When I speak with Shii, she is currently somewhat stranded in Saigon. Her original plans to visit relatives in China (after making what should have been a quick pitstop in Vietnam to visit her best friend, Dan Linh) were foiled by the strict lockdowns enforced in the wake of COVID-19. She’s making the most of it, however.
While in Saigon -- and before the pandemic hit -- Fan became involved in the city’s vibrant creative and LGBTQ communities. And when someone found out that Fan was a designer, they introduced her to a local production team who could help her create her current (and upcoming) collection. “It was totally unexpected,” she tells me, ebulliently, over the phone from her new home studio. “So now I’m working at home every day designing patterns, making samples and sometimes I go out to source fabrics. Then I work with the production team here to get the pieces made.”

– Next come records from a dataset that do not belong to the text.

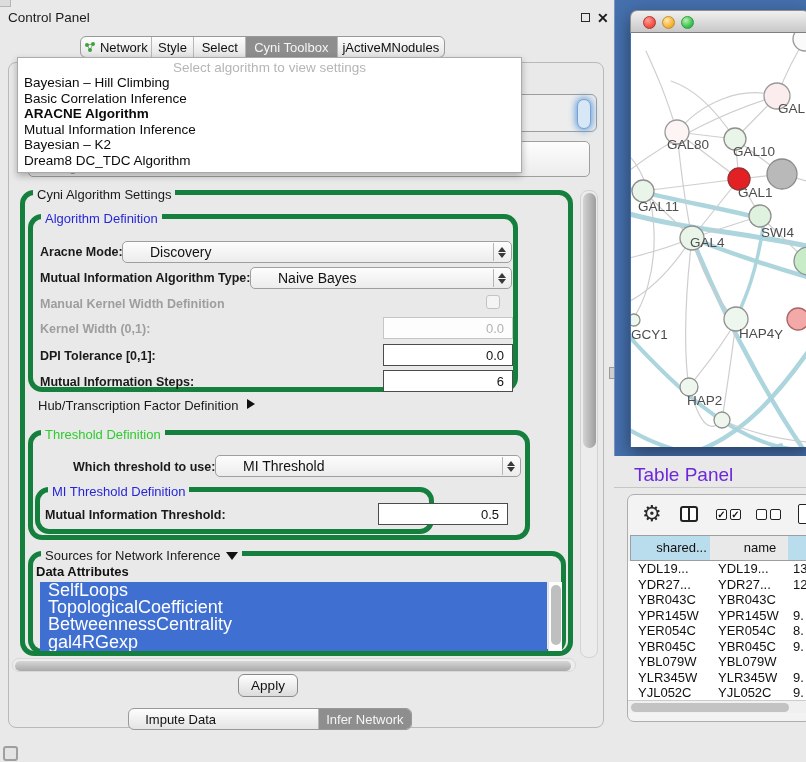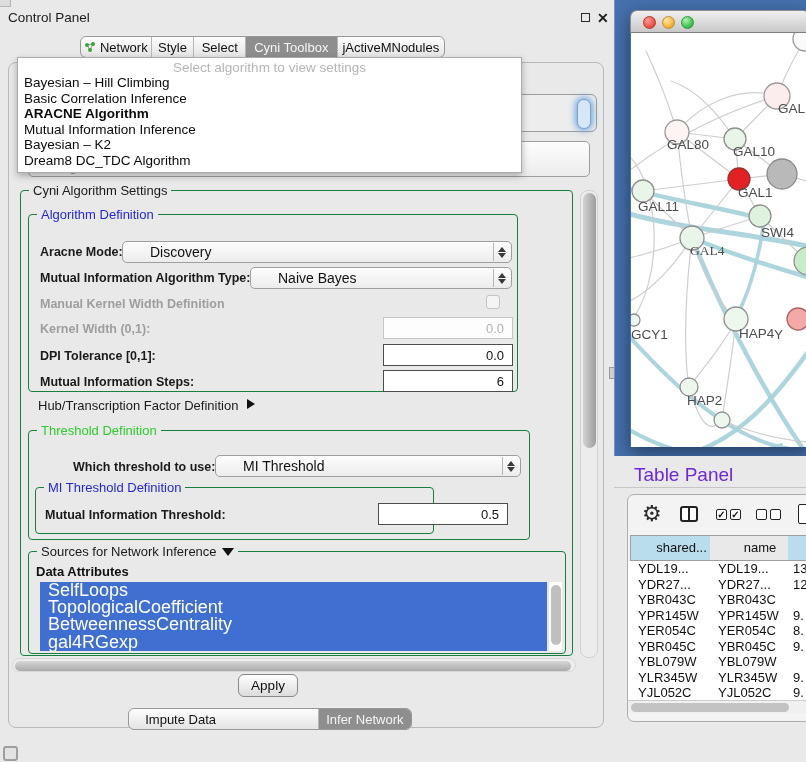"Cyni Algorithm Settings" .group { border: 1px solid #15803d -> 5px solid #15803d; border-radius: 4px -> 14px }
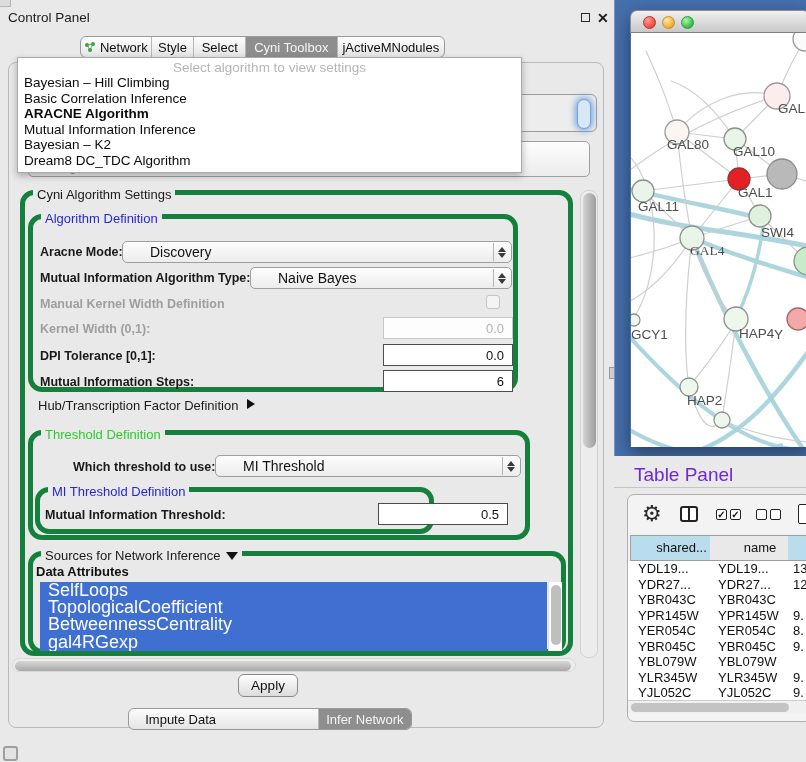"GAL4" div.node-label { font-family: Liberation Serif, serif -> none; top: 210px -> 202px }
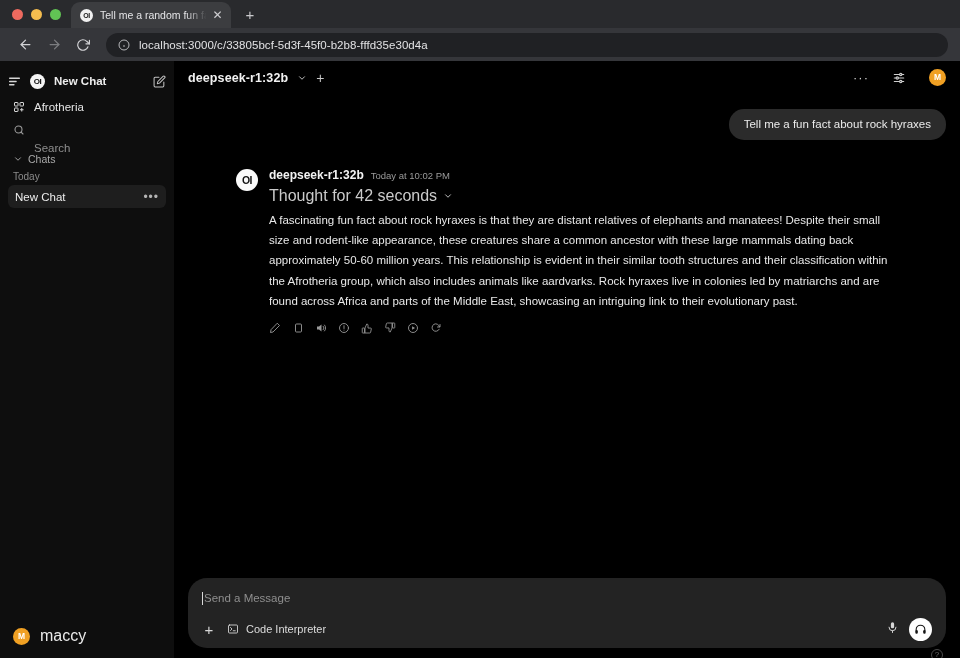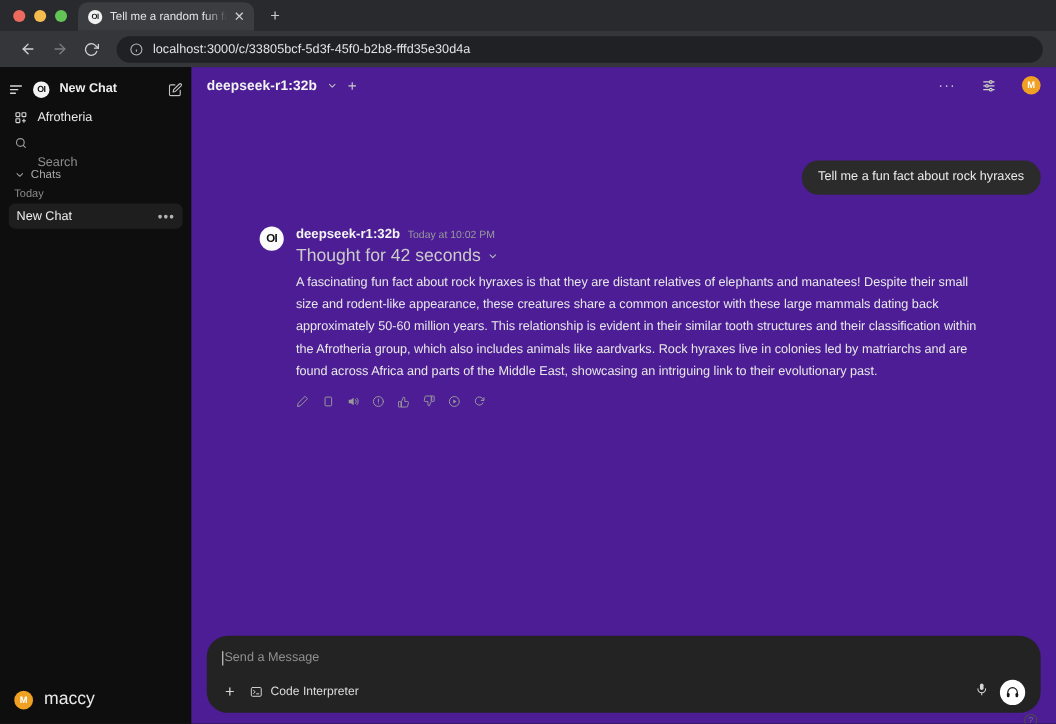"deepseek-r1:32b" .main { background: #4c1d95 -> #000000; gap: 44px -> none }
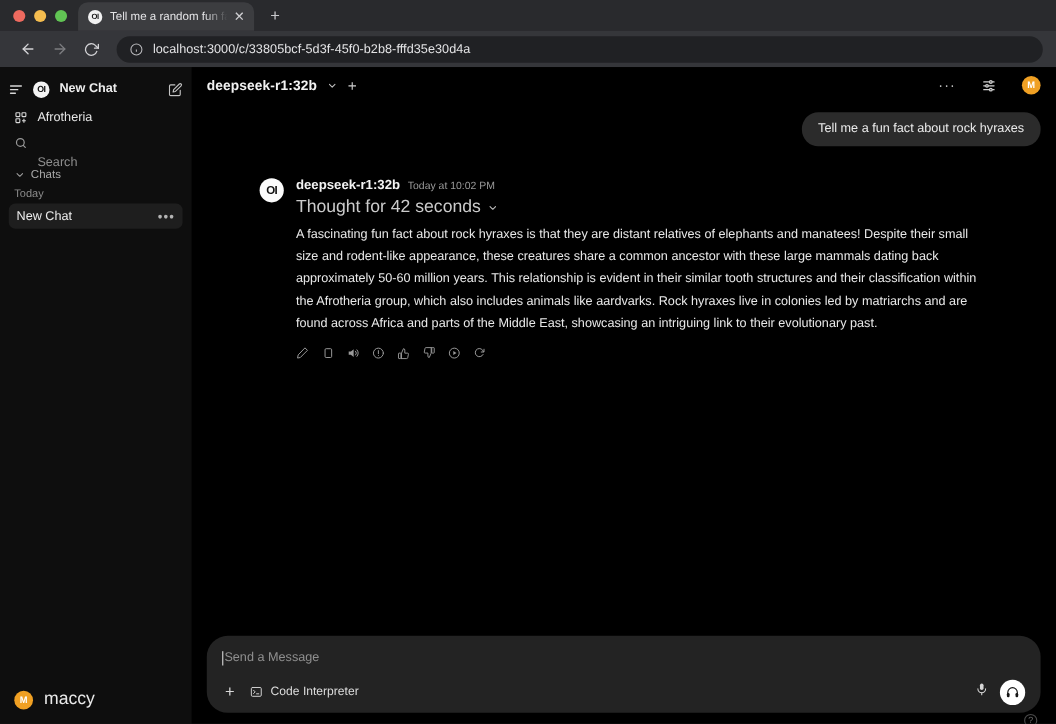"Tell me a fun fact" .user-bubble { margin-top: none -> 7px }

Saigon’s subcultures -- specifically, the friends she’s made during her long layover -- have also served as inspiration for some of the upcoming designs Fan is quietly bringing together from her makeshift studio. “[The next collection] has a lot to do with the times I’ve had here. I’ve met a lot of cool people who are quite inspirational,” she says. “We love going out and always dressing up for those events. Dressing up is the main thing about going out. Sometimes my friends would borrow clothes from me to wear when we went out and that made me feel really nice. So now, in the back of my mind, when I’m designing these new pieces, I’m always thinking: “What am I going to wear to the next event, once this coronavirus is over,” she laughs. Despite being halfway around the world, Fan’s designs still embody the unadulterated fun and freedom of a costume.